#### WHAT THE EXERCISE ASKS:
In the listing below, find the line containing "[614,206,729,221] Furthermore ->" and the line containing "[727,1914,797,1933] change, ->". Repeat exactly those two lines and every line between them, nothing more.

#### EXERCISE INPUT:
#####

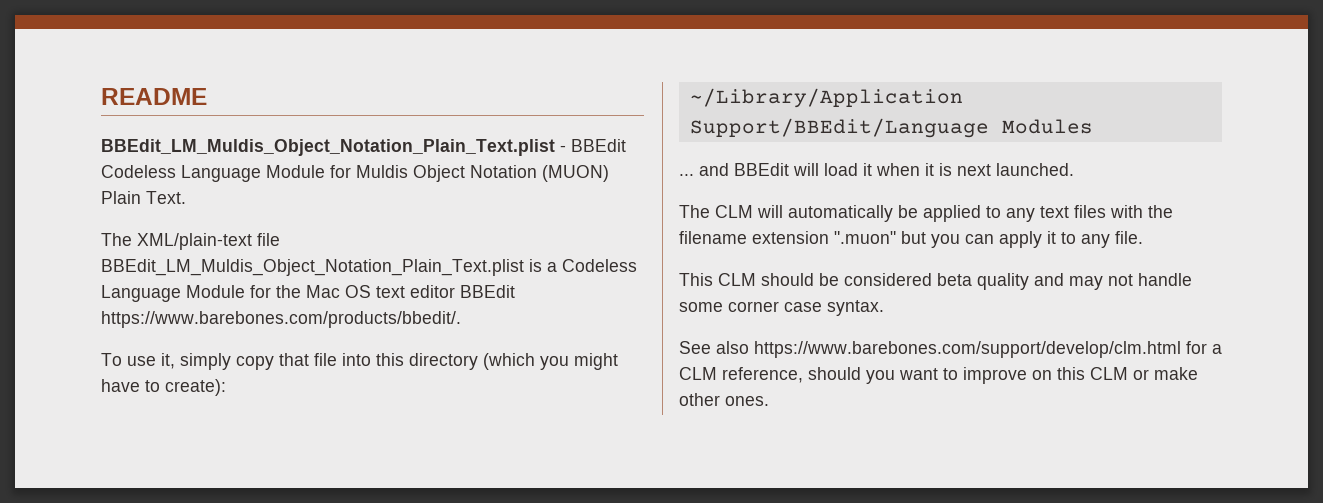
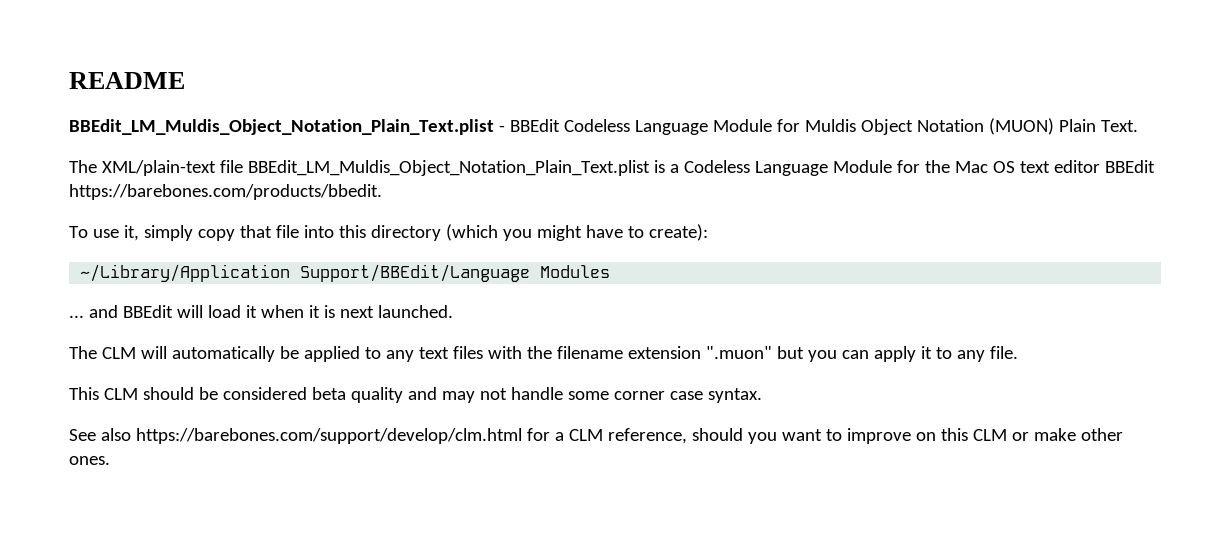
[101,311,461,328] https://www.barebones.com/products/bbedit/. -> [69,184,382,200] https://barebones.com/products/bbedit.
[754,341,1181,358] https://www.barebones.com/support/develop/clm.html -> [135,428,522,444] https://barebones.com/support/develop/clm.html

#####

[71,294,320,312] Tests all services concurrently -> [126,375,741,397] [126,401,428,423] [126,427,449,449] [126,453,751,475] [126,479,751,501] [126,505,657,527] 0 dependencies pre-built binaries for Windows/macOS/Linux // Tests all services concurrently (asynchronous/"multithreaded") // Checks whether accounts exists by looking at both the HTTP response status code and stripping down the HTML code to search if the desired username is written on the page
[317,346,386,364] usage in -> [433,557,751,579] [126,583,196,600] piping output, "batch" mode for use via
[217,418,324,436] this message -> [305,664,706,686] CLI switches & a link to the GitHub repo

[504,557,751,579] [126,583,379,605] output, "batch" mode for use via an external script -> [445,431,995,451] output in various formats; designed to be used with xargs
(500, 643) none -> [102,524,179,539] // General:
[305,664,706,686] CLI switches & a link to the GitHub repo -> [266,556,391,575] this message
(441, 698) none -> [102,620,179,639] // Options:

#####

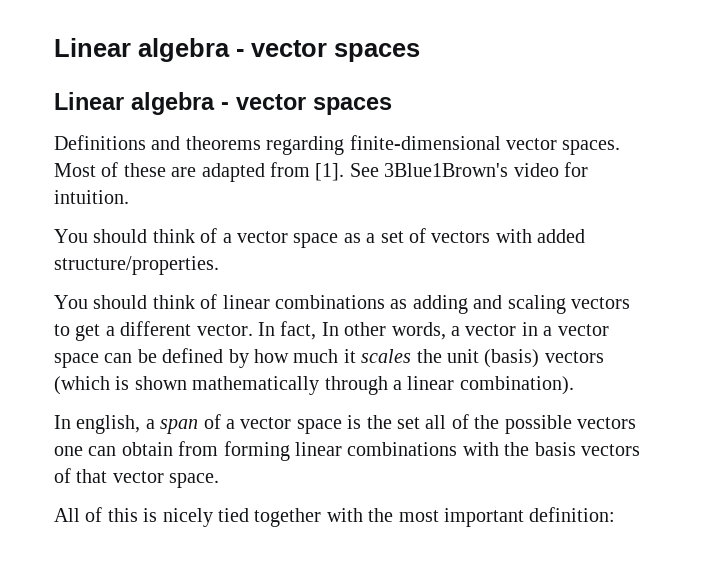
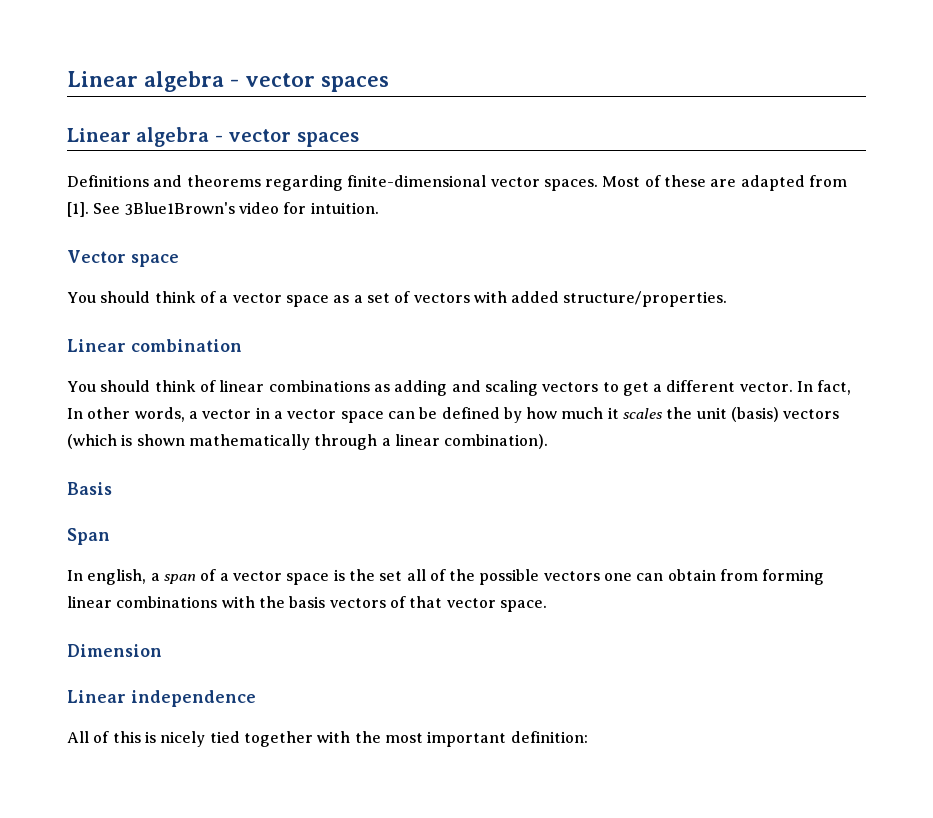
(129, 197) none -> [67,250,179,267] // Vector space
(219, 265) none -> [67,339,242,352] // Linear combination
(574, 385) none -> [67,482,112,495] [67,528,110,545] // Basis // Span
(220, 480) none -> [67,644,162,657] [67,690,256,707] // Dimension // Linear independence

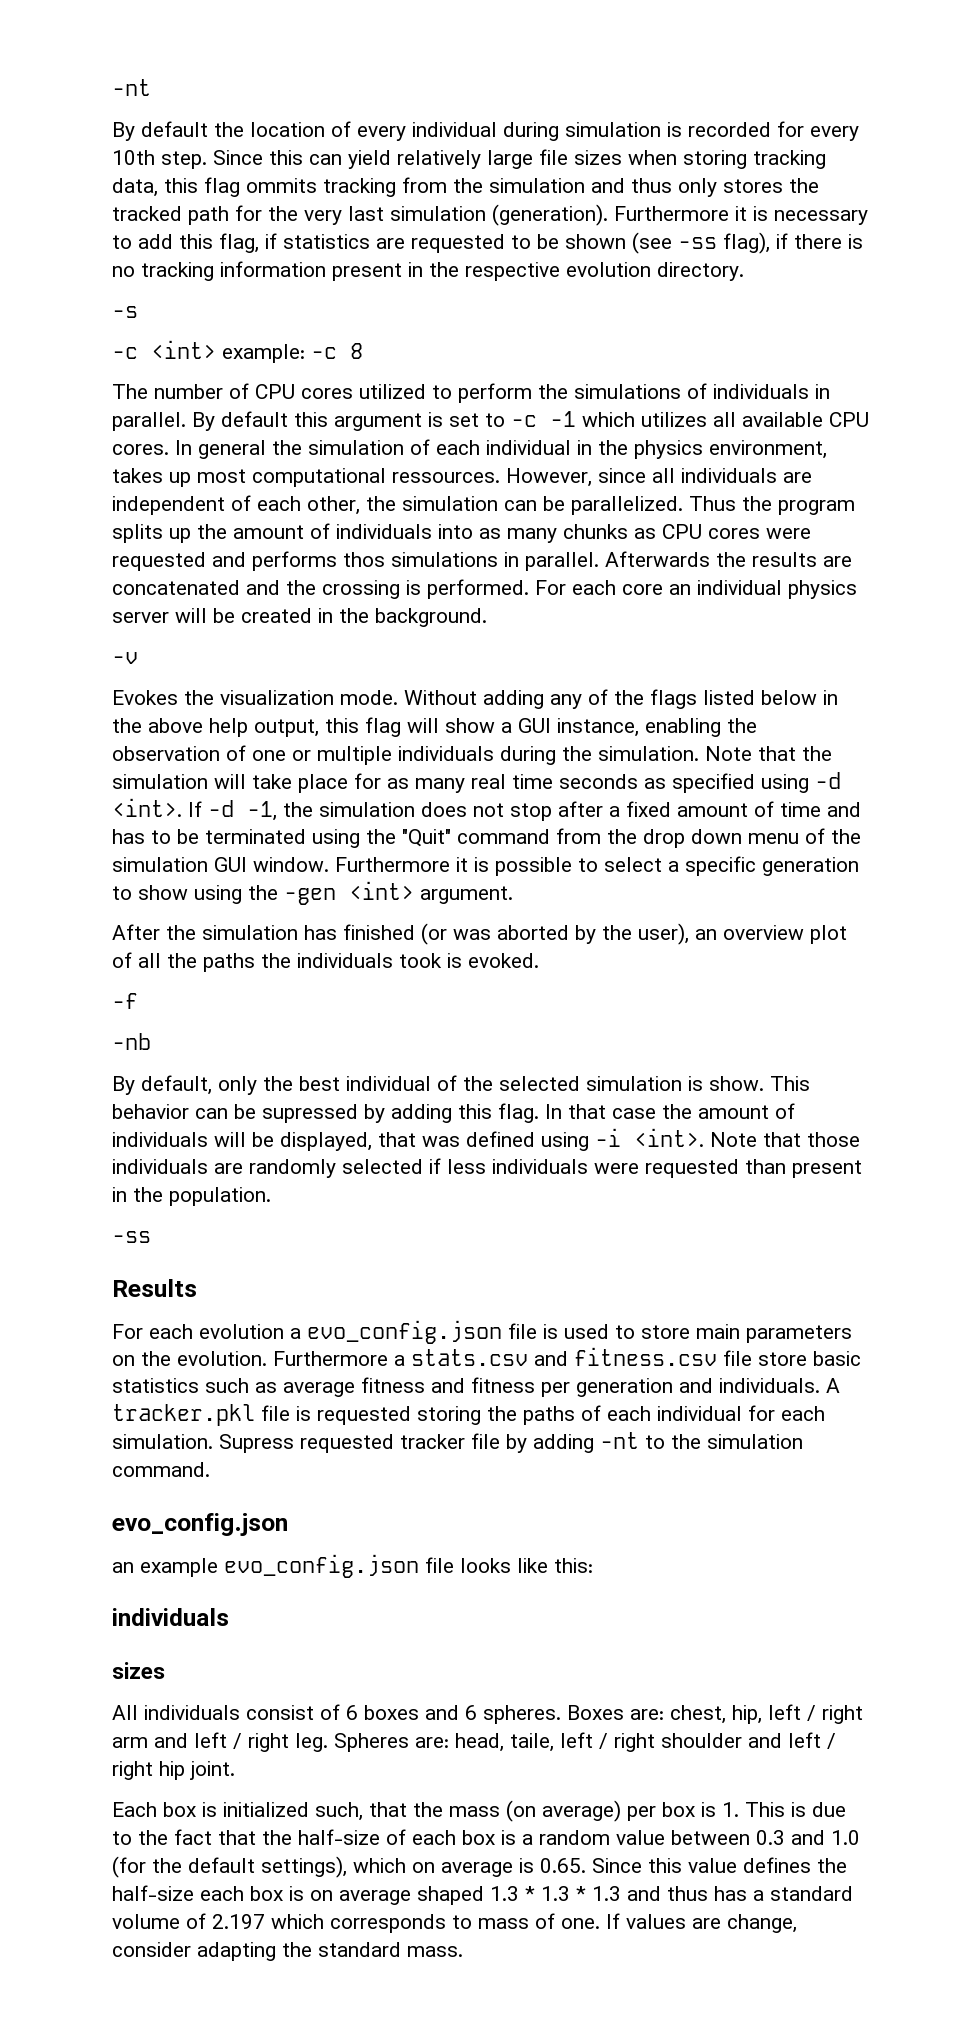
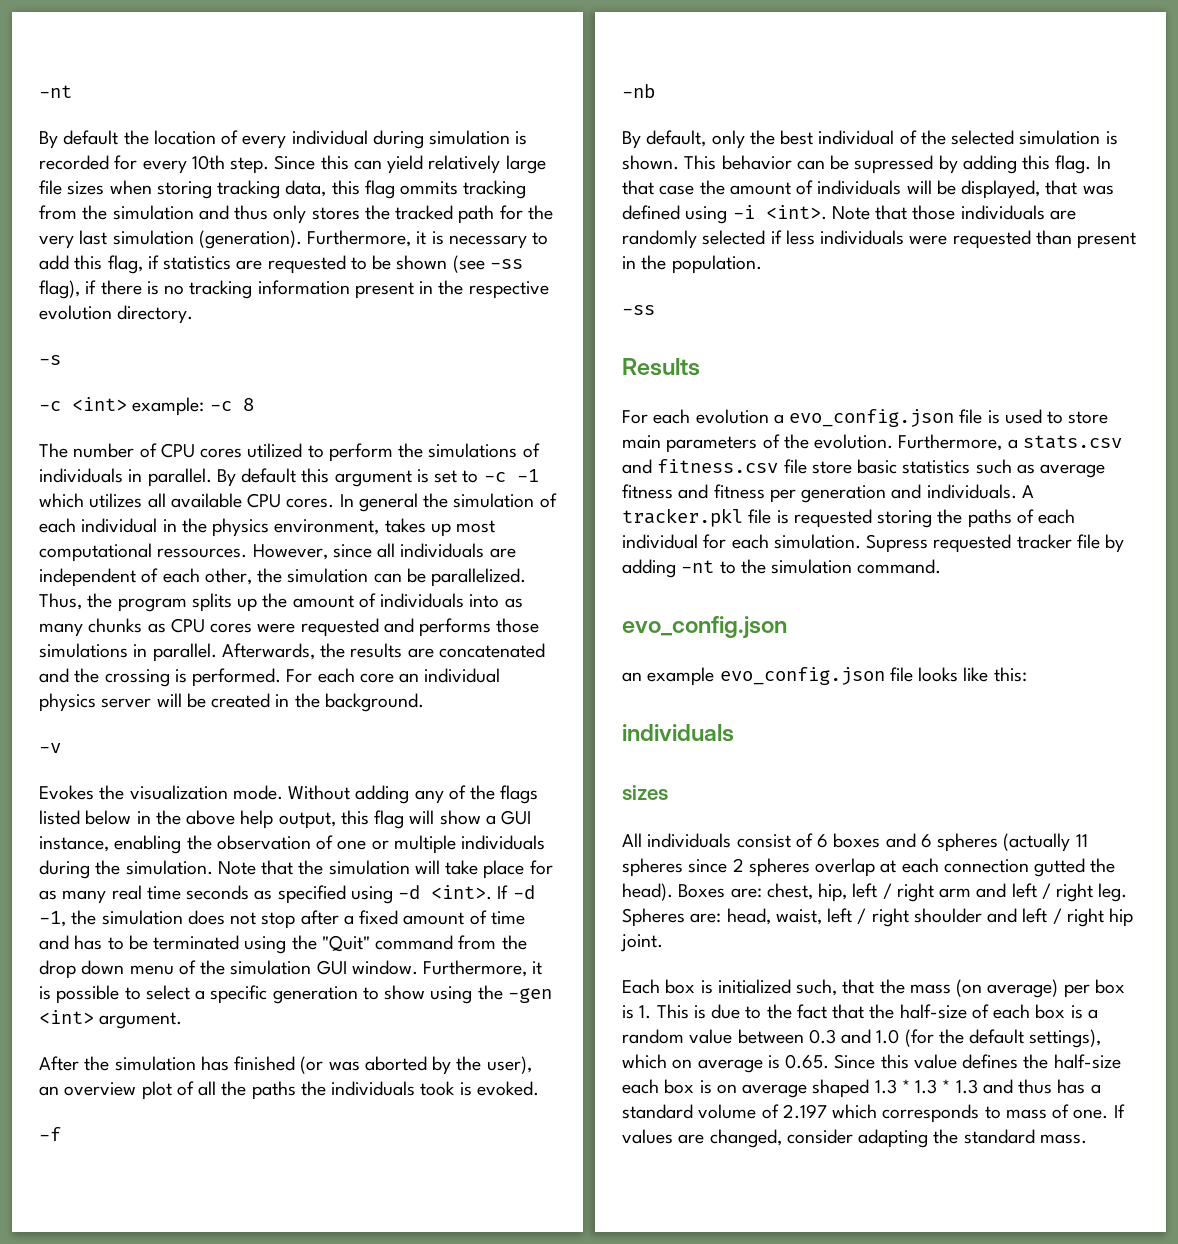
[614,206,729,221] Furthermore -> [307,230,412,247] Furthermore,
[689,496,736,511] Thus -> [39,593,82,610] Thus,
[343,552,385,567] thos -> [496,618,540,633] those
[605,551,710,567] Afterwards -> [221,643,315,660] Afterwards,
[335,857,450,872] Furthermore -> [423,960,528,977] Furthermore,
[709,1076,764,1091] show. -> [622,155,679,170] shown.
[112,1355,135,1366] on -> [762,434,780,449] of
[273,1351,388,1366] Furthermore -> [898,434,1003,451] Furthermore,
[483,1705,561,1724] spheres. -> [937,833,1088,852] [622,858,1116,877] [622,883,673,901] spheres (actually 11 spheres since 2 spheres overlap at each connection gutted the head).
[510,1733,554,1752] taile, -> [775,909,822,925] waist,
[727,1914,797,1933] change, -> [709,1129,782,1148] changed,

#####

#### ANSWER SECTION:
[614,206,729,221] Furthermore -> [307,230,412,247] Furthermore,
[689,496,736,511] Thus -> [39,593,82,610] Thus,
[343,552,385,567] thos -> [496,618,540,633] those
[605,551,710,567] Afterwards -> [221,643,315,660] Afterwards,
[335,857,450,872] Furthermore -> [423,960,528,977] Furthermore,
[709,1076,764,1091] show. -> [622,155,679,170] shown.
[112,1355,135,1366] on -> [762,434,780,449] of
[273,1351,388,1366] Furthermore -> [898,434,1003,451] Furthermore,
[483,1705,561,1724] spheres. -> [937,833,1088,852] [622,858,1116,877] [622,883,673,901] spheres (actually 11 spheres since 2 spheres overlap at each connection gutted the head).
[510,1733,554,1752] taile, -> [775,909,822,925] waist,
[727,1914,797,1933] change, -> [709,1129,782,1148] changed,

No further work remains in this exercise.